**Requirement**. Starting at the first line of the listing below, repeat each line up to and including the one containing "html: none ->". Leave out pictures.

**Material shown**.
* * * *

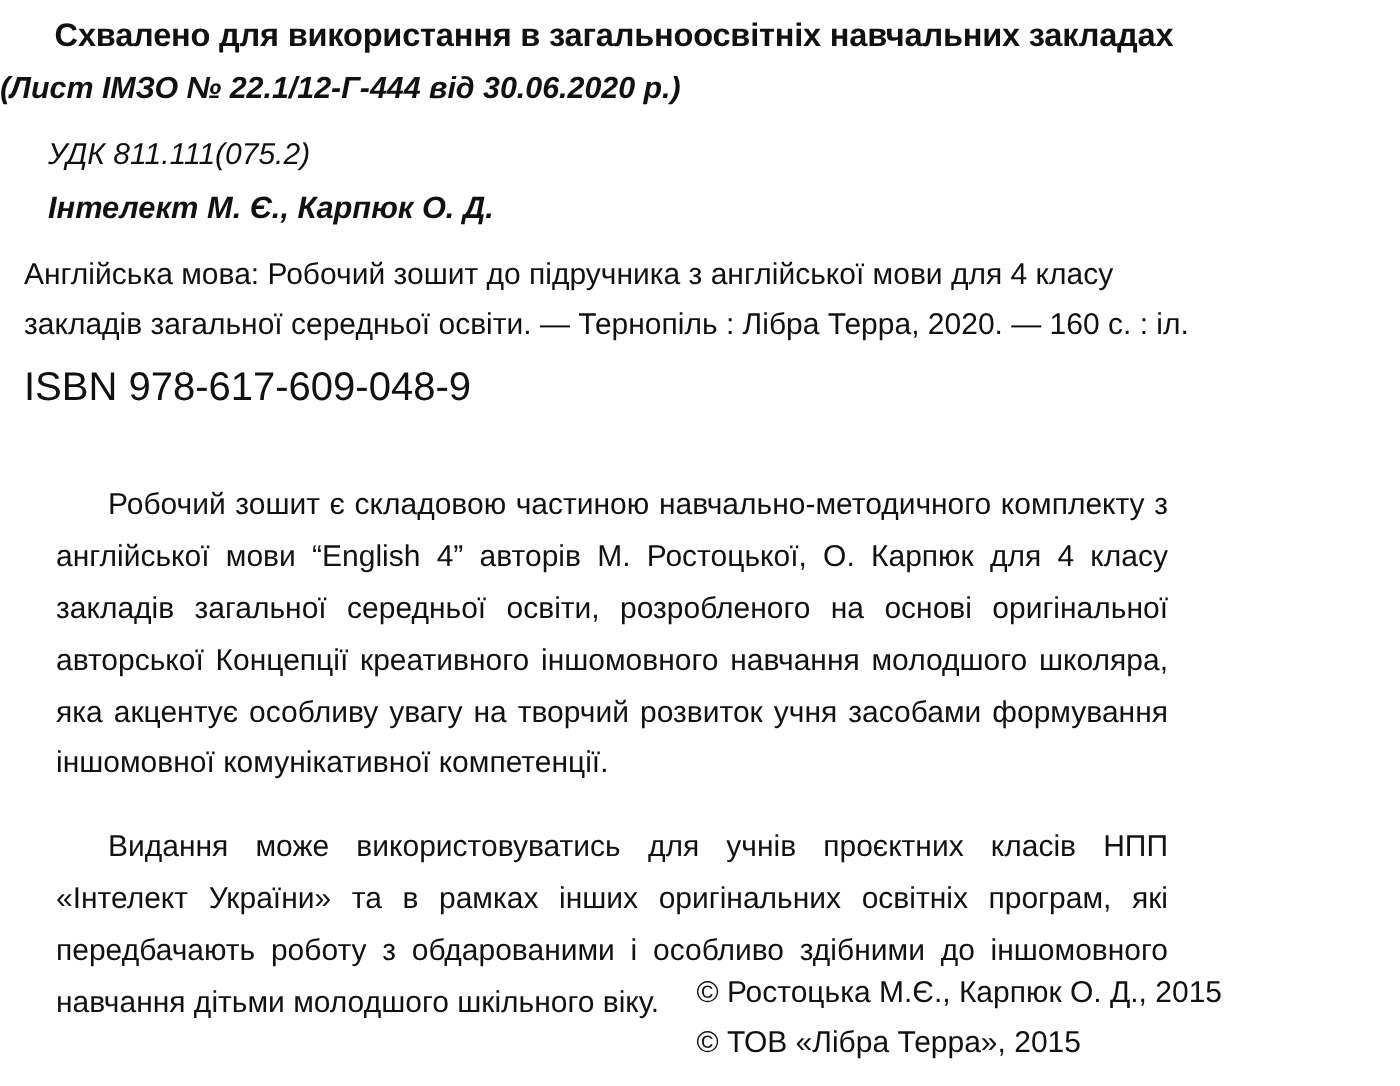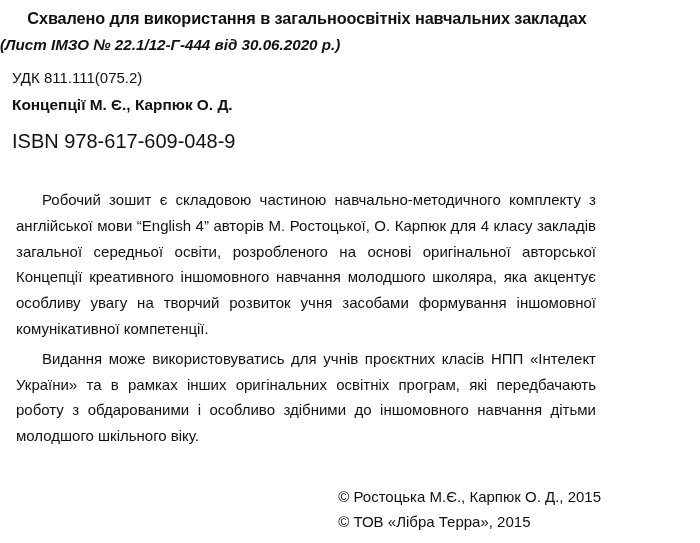"УДК 811.111(075.2)" .catalog-block { font-style: none -> italic; padding-left: 12px -> 24px }
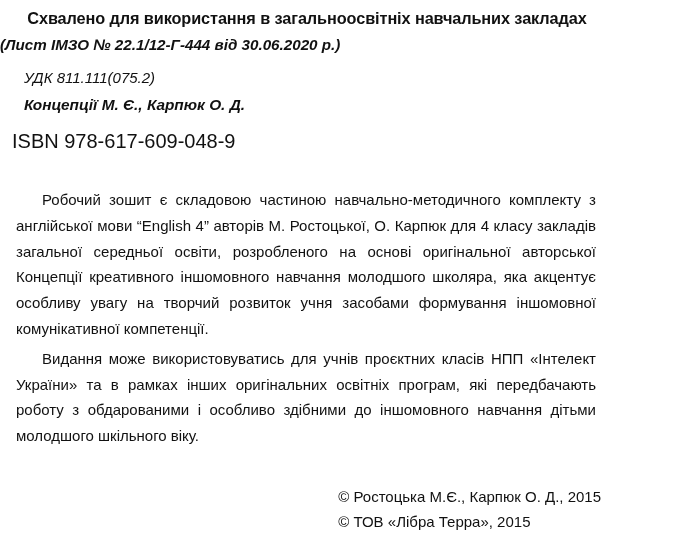"Концепції М. Є., Карпюк О." div.authors-line { text: Концепції -> Інтелект }
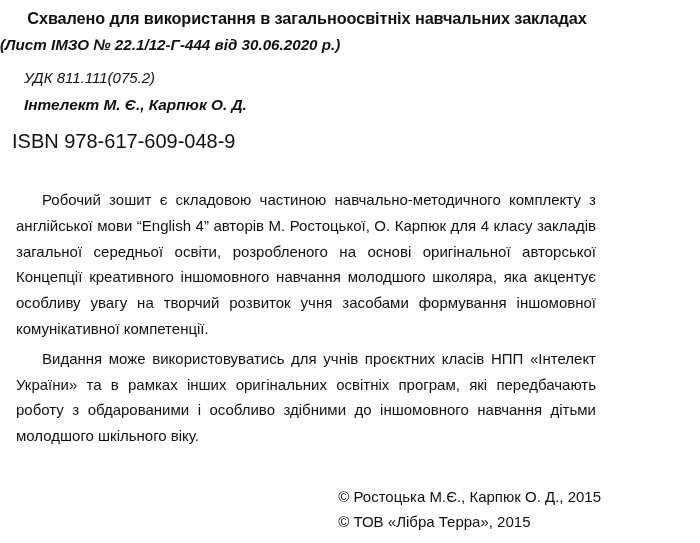"Англійська мова: Робочий зошит до" div.biblio-desc { html: none -> <div>Англійська мова: Робочий зошит до підручника з англійської мови для 4 класу закладів загальної середньої освіти. — Тернопіль : Лібра Терра, 2020. — 160 с. : іл.</div> }
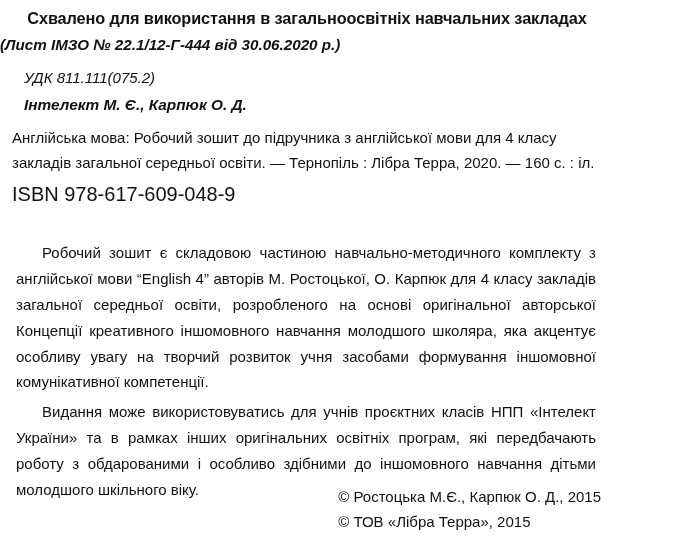"Робочий зошит є складовою частиною" .annotation p { margin: 4px -> 16px }
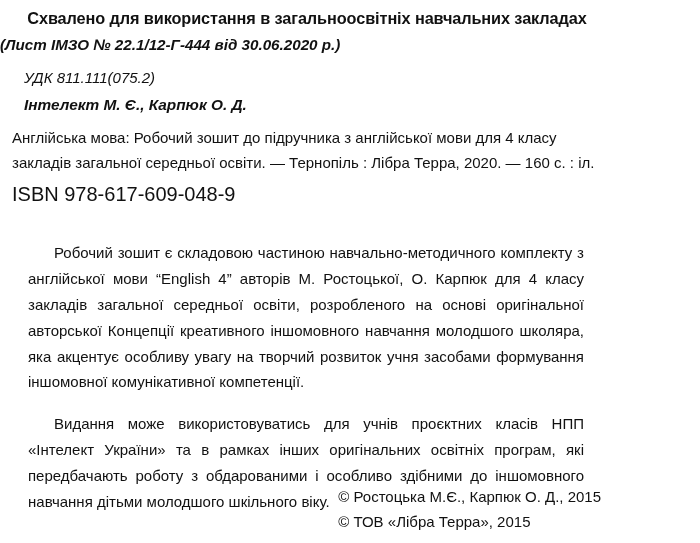"© Ростоцька М.Є., Карпюк О." .copyright-block { right: 13px -> 3px }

* * * *

**Solution to this problem**.
"УДК 811.111(075.2)" .catalog-block { font-style: none -> italic; padding-left: 12px -> 24px }
"Концепції М. Є., Карпюк О." div.authors-line { text: Концепції -> Інтелект }
"Англійська мова: Робочий зошит до" div.biblio-desc { html: none -> <div>Англійська мова: Робочий зошит до підручника з англійської мови для 4 класу закладів загальної середньої освіти. — Тернопіль : Лібра Терра, 2020. — 160 с. : іл.</div> }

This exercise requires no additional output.